Ground Stabilisation, Myth or Fact (Tensar Academy: Livecast)

Soil stabilisation is the process of improving the physical properties of soil to increase its strength and durability. Two main methods used to achieve soil stabilisation are chemical and mechanical stabilisation. Chemical stabilisation involves adding chemical additives like cement and fly ash into the soil, while mechanical stabilisation could be achieved by using stabilisation geogrid to create a confinement zone where interlocking mechanisms take place.

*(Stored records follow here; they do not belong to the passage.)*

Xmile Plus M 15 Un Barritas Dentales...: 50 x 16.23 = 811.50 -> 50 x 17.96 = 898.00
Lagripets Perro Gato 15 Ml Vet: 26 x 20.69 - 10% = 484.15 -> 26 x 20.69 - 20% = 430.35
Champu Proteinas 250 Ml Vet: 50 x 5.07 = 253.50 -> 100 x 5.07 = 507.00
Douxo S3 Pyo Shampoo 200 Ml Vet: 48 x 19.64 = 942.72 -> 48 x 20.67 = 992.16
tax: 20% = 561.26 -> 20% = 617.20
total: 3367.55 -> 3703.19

Stabilisation geogrids come in two forms i.e., biaxial, and multiaxial geogrids. Biaxial geogrids have similar strength in both the longitudinal and transverse directions and are commonly used on roads or platform applications to form soil stabilisation. Multiaxial geogrids have the lower strength compared to the biaxial geogrids, but they can achieve better soil stabilisation performance due to their radial confinement characteristics and multi-directional load spread mechanism.

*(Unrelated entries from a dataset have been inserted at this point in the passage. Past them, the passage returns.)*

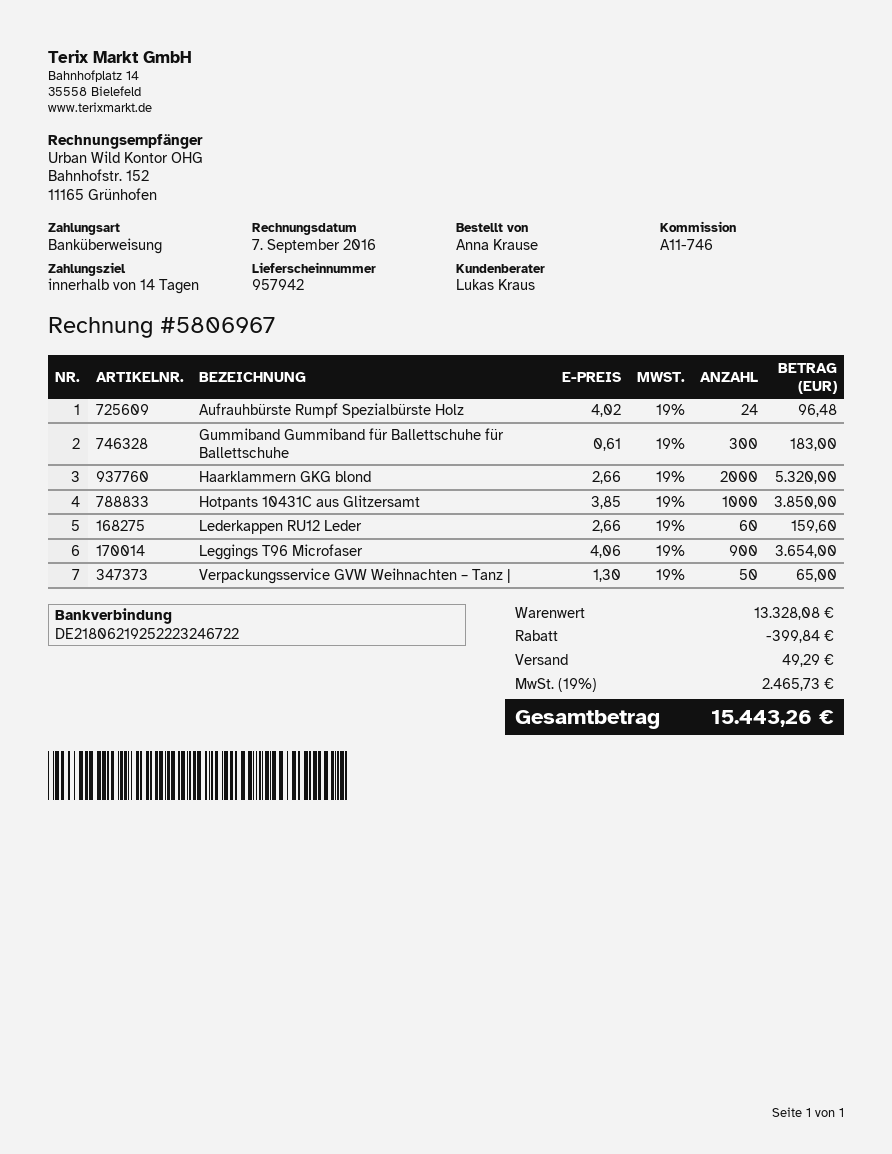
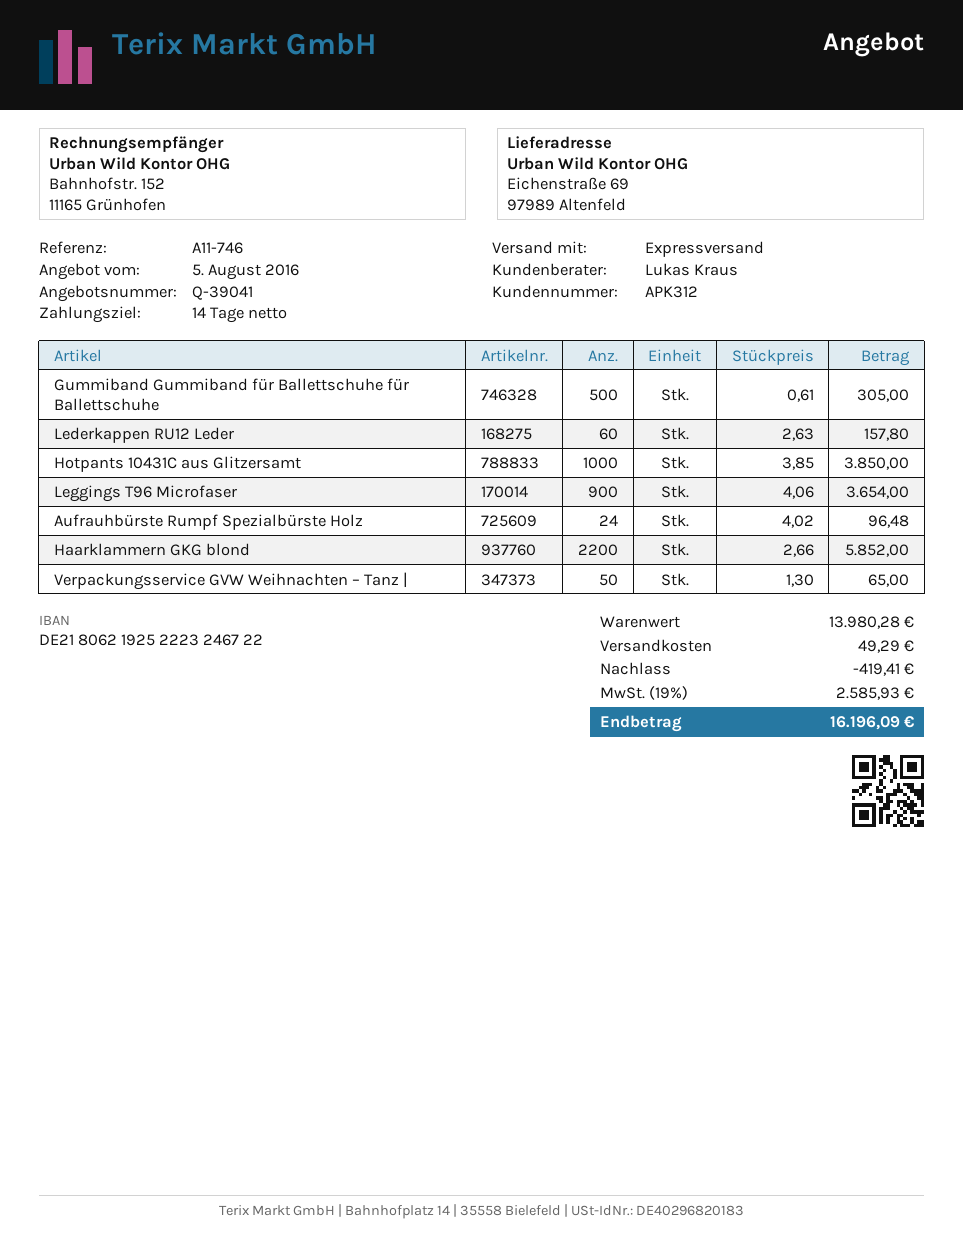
Gummiband Gummiband für Ballettschuhe für Ballettschuhe: 300 x 0.61 = 183.00 -> 500 x 0.61 = 305.00
Haarklammern GKG blond: 2000 x 2.66 = 5320.00 -> 2200 x 2.66 = 5852.00
Lederkappen RU12 Leder: 60 x 2.66 = 159.60 -> 60 x 2.63 = 157.80
subtotal: 13328.08 -> 13980.28
discount: 399.84 -> 419.41
tax: 19% = 2465.73 -> 19% = 2585.93
total: 15443.26 -> 16196.09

Non-woven geotextiles are commonly used in soft ground construction as separators to prevent aggregate loss into the subgrade and the migration of fine particles into the aggregate pore space. They have no contribution to enhancing soil properties. Stabilisation geogrids, on the other hand, interlock with the soil particles and form a composite layer that improves the mechanical behaviour of unbound granular materials.

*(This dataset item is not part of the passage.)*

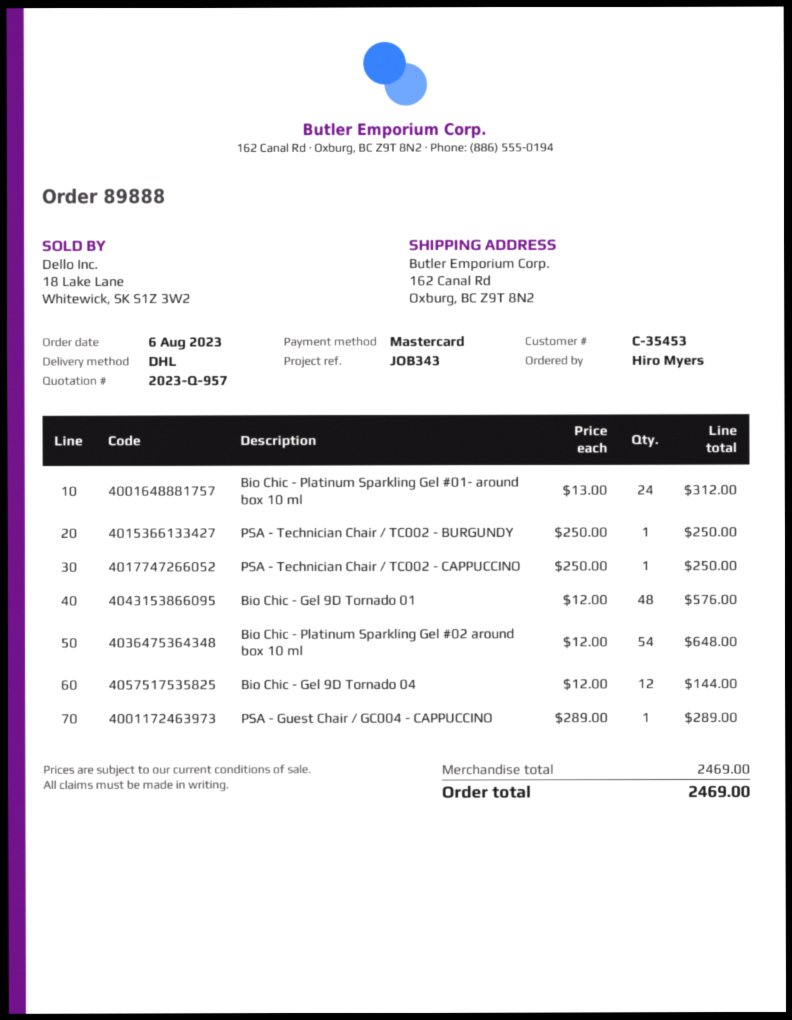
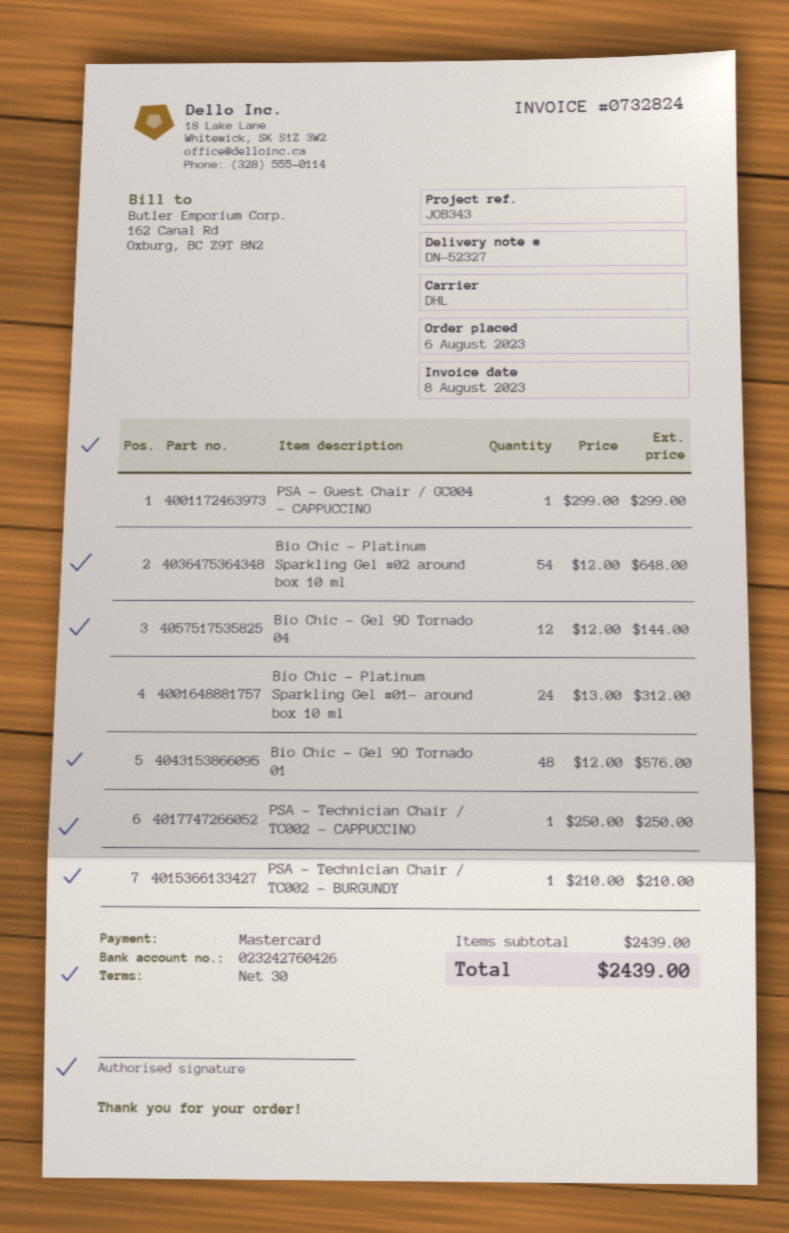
PSA - Technician Chair / TC002 - BURGUNDY: 1 x 250.00 = 250.00 -> 1 x 210.00 = 210.00
PSA - Guest Chair / GC004 - CAPPUCCINO: 1 x 289.00 = 289.00 -> 1 x 299.00 = 299.00
subtotal: 2469.00 -> 2439.00
total: 2469.00 -> 2439.00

The main applications of mechanical soil stabilisation include increasing bearing capacity for platforms, reducing layer thickness, improving trafficking performance for pavement, and controlling differential settlement. Using mechanically stabilised layer also plays a significant role in reducing carbon emissions through material reduction during the construction process.

Mechanically stabilised layer (MSL) can distribute more loads onto weaker subgrade. This is due to the low-stress level in the granular soil at bearing capacity failure, which eases the load distribution process. On the other hand, when MSL is placed on a strong subgrade, the load distribution can be reduced due to high-stress levels in the granular layer. In short, stabilisation geogrid performs better on softer ground.

Geotechnical and pavement design methods differ for different applications of mechanical soil stabilisation. The load spread method was adopted for platform design with an assumption of a 45-degree load spreadsheet. However, this method can be uneconomical and inconsistent in some cases. A new T-value method is recommended, which derives directly from the shear strengths of the 2-layers without the need for empirical-based charts. For unpaved and paved road structures, different design methods such as LR1132 and AASHTO 1993 are used. Using stabilisation geogrid can optimise the design by adding a Mechanical Improvement Factor (MIF) into the layer structure coefficient.

Tensar has developed a new stabilisation geogrid that is introduced with the new design methods, LAAMS method, developed by Dr Andrew Lees based on T-value. LAAMS is applied in unpaved road design whereas T-value is used in working platform application. Tensar also offers a cloud-based software platform called Tensar+ that allows engineers to design and validate various applications while demonstrating the cost, time, and carbon savings of mechanical soil stabilisation.